Sherlock frowned, but got out of bed and padded over to the closet. The lowest shelf on the left held a jumbled assortment of items, the topmost being a plain brown shopping bag. He tugged it off the shelf, set it down on the floor, pulled out the contents-

"My box." He could feel the bile climbing in his throat. There it was, the little carved wooden box his overbearing grandfather had given him for his eighth birthday. The box he'd eventually chosen in a fit of perverse symbolism to house his cocaine, needles, and whatever other drugs of choice he happened to be experimenting with at the time. He could tell by the distribution of weight that the contents were still inside.

"I found it a few weeks after your funeral," John said quietly. "Kept it next to my bed. I figured, cocaine worked for you-"

"No," Sherlock whispered. The thought of John, strung out in an alley, chasing that elusive high-

"Eventually it got to be more than that," John said, continuing as if Sherlock hadn't spoken. "There's enough in there for me to overdose. Easily. I actually got as far as tying off my arm and filling the syringe before I chickened out. I called Harry - three o'clock in the morning, I think, but she came and got me and I moved away from Baker Street the next day. I left the box here - Mrs. Hudson wasn't going to rent out the flat, Mycroft was still paying for it, and I just . . . I needed to know I had an escape available. For when it got to be too much."

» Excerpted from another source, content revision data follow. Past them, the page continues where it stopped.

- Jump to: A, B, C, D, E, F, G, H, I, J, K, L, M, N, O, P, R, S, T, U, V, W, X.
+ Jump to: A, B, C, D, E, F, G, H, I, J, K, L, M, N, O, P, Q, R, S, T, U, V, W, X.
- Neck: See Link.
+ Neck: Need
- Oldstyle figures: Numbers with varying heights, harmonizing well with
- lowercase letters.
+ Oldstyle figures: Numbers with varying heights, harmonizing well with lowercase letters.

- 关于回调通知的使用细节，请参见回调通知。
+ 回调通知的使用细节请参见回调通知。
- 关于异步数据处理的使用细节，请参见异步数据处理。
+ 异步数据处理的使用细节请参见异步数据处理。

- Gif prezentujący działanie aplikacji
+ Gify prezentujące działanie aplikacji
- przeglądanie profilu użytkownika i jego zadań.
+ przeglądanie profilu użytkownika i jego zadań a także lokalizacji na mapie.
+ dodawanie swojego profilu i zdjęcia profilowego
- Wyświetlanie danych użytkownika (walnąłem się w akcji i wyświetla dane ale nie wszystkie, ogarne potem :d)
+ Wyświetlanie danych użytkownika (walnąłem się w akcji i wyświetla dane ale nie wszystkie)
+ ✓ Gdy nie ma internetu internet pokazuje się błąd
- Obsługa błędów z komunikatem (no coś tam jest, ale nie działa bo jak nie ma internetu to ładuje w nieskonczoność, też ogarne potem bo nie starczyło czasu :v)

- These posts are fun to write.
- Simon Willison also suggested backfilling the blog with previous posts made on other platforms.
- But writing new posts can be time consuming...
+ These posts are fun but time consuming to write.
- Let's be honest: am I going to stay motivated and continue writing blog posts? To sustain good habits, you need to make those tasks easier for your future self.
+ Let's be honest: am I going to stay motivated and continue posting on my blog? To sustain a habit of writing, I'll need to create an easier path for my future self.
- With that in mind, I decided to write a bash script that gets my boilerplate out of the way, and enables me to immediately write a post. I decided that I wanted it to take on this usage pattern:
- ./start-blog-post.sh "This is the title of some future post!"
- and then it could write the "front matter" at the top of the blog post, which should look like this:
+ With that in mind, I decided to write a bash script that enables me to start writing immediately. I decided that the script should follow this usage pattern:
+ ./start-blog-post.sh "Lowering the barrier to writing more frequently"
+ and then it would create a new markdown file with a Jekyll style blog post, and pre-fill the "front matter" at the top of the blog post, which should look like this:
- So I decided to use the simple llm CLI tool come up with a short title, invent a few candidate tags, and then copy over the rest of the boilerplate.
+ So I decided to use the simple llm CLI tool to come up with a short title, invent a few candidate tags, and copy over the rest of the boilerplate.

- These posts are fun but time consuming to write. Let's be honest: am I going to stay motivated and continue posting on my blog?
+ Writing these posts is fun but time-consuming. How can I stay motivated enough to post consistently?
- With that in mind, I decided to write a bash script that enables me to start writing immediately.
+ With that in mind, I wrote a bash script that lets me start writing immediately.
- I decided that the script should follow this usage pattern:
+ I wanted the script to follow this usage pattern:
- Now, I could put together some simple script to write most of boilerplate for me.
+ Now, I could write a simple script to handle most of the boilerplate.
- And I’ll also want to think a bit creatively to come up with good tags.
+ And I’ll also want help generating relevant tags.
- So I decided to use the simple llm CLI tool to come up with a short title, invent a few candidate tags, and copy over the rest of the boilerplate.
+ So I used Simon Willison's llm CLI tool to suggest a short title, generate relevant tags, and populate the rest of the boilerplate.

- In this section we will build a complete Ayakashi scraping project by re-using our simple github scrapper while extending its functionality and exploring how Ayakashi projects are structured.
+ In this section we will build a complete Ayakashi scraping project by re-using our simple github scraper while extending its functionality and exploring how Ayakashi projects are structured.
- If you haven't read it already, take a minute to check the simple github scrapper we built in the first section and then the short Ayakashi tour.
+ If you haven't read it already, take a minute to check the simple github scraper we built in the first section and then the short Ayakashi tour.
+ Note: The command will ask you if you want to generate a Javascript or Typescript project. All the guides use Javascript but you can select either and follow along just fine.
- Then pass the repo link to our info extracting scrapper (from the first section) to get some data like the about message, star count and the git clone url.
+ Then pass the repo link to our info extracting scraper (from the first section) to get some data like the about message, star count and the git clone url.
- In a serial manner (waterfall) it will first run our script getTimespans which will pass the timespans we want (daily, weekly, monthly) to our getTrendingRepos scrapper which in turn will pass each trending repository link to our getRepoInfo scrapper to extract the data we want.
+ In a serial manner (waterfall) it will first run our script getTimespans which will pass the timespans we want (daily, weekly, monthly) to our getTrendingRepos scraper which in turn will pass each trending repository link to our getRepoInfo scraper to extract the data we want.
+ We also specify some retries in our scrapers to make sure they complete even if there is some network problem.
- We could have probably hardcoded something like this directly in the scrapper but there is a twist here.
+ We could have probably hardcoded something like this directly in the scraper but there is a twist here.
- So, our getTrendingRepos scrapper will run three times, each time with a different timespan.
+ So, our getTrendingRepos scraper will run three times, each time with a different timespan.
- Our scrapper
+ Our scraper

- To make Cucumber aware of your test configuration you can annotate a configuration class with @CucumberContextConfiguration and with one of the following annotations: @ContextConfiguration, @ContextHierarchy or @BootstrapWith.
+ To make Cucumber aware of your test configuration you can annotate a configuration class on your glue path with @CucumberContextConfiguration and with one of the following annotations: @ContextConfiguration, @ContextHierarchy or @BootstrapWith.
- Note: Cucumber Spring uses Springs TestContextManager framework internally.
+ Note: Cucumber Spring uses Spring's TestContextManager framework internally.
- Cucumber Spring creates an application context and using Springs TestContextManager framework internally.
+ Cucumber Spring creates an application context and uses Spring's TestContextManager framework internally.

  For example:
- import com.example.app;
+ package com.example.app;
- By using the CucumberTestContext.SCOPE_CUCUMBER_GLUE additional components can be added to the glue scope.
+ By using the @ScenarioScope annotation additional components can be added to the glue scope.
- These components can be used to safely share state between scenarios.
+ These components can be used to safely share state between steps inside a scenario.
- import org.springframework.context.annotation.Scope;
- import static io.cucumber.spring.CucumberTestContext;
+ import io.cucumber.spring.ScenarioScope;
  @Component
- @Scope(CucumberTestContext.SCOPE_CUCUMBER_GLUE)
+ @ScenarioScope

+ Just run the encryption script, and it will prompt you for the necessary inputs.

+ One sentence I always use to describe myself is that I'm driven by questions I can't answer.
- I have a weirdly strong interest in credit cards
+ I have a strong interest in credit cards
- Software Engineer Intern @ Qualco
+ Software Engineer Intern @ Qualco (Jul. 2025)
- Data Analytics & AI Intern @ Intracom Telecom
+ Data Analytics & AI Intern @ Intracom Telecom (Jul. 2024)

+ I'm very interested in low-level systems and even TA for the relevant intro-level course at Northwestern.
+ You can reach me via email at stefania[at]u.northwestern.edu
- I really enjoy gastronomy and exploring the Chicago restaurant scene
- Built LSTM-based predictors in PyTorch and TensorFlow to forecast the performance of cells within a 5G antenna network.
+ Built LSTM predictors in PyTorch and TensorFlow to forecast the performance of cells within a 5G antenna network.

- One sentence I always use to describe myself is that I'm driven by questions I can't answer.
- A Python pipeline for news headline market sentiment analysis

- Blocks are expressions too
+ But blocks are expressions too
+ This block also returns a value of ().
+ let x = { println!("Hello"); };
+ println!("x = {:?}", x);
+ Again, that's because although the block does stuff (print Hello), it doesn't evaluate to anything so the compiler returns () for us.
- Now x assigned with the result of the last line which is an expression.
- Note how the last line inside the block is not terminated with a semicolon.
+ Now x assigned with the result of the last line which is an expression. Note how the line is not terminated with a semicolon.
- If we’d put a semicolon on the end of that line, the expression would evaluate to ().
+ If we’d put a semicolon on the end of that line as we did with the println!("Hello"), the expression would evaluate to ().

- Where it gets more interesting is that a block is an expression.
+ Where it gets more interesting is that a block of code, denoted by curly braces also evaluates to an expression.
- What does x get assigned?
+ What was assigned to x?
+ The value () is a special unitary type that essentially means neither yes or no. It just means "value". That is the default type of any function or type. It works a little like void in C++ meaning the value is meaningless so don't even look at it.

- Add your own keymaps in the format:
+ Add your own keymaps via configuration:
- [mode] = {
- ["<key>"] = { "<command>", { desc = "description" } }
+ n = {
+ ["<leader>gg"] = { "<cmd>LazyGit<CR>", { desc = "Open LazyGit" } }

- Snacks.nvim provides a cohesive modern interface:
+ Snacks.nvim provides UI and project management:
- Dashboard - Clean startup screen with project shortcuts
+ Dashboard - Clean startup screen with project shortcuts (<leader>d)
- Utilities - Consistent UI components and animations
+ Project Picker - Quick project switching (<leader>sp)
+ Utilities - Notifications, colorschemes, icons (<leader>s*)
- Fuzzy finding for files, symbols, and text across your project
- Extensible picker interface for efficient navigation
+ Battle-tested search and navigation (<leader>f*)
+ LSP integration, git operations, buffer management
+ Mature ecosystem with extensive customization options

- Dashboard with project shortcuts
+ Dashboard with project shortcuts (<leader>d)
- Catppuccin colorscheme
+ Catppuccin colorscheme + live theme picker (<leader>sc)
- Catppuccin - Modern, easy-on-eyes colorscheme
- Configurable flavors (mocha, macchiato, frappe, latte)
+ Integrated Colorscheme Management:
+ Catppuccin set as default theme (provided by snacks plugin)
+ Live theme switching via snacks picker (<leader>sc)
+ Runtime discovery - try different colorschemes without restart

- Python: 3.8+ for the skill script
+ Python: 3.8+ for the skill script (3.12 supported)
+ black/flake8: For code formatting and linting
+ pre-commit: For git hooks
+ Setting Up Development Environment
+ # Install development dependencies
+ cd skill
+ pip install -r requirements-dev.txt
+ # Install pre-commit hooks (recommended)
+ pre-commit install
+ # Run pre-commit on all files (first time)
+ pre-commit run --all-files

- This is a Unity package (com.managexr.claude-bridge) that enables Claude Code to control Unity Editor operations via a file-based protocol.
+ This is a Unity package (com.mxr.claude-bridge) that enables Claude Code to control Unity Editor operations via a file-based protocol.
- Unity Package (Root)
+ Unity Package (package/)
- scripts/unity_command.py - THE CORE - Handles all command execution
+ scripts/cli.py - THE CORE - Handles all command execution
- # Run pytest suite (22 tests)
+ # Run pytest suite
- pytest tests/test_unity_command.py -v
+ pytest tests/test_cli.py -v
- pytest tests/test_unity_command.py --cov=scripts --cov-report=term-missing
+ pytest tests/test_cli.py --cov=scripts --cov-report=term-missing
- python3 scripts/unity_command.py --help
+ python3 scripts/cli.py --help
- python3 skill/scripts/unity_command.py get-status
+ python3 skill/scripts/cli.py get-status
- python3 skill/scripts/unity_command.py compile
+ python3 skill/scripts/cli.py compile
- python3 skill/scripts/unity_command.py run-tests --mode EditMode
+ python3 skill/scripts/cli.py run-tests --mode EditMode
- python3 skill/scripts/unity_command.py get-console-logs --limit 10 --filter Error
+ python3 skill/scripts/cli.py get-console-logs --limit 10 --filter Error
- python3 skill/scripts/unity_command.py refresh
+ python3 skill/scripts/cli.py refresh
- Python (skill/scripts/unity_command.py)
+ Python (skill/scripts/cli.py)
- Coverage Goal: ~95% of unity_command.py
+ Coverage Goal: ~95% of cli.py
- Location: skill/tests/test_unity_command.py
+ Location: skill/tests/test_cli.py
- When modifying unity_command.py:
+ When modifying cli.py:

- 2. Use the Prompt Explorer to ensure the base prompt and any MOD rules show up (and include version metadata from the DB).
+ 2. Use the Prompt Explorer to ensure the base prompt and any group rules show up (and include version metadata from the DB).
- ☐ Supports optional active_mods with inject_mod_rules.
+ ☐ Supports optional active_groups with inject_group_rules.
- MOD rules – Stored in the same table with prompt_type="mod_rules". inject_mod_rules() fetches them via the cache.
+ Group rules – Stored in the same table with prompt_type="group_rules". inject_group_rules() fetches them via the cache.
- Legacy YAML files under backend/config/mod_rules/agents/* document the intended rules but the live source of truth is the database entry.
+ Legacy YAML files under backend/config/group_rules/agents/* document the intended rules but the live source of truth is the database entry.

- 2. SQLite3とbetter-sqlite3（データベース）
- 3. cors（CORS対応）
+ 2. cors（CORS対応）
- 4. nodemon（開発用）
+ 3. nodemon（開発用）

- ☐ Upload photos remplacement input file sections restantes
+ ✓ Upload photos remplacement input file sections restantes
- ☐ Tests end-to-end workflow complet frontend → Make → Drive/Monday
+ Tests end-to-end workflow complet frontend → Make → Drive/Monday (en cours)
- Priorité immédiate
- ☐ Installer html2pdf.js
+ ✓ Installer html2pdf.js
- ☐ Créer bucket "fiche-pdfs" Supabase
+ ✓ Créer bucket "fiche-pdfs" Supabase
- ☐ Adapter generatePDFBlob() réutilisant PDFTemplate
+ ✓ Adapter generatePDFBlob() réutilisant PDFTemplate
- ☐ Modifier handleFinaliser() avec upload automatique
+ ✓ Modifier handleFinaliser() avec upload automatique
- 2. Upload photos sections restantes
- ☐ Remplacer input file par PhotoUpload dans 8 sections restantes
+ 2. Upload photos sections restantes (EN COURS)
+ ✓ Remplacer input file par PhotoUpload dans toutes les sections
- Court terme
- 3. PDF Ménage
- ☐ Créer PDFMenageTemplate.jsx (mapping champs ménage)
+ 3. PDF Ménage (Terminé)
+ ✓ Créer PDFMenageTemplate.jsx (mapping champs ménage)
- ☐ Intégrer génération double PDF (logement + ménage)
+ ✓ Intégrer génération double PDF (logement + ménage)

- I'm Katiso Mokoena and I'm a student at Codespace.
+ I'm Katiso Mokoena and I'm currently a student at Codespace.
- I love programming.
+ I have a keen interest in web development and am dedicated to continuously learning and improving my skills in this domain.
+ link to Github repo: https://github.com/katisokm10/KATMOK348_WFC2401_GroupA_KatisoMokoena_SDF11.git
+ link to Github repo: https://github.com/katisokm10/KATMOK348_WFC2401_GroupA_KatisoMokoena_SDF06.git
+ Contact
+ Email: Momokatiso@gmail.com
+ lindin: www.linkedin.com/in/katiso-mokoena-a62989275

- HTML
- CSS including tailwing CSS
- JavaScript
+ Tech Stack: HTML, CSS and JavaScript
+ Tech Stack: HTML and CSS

"John." Sherlock didn't realize he had moved until he was suddenly back in bed with John, wonderful John, holding their bodies together in a tight embrace and burying his face in John's hair. At least one of them was trembling, and Sherlock wasn't entirely sure which.

"I did move on, a bit," John mumbled into Sherlock's bare chest. "Sarah set me up on a few dates, I met Mary, I tried so hard to be normal again. But I very nearly didn't fucking make it. So next time you get it in your head to 'save' me by making me think you're dead-"

"Never," Sherlock promised, pressing blind kisses onto whatever part of John was closest - the top of his head, his temple, the hairline just above his ear. "I didn't know, John. I'm so sorry - I didn't know."

"Yeah, well." John sighed and ever-so-slowly disentangled himself from Sherlock one limb at a time. "Now you do."

"John."

"Go to sleep, Sherlock." John rolled over on his stomach, pulling the sheets up to his neck but keeping his head turned toward where Sherlock was lying. "I'm too tired to hash this out now, but we can talk more in the morning. Please."

And - since Sherlock couldn't ever again refuse John when he used that tone of voice - Sherlock slipped under the covers too and slept.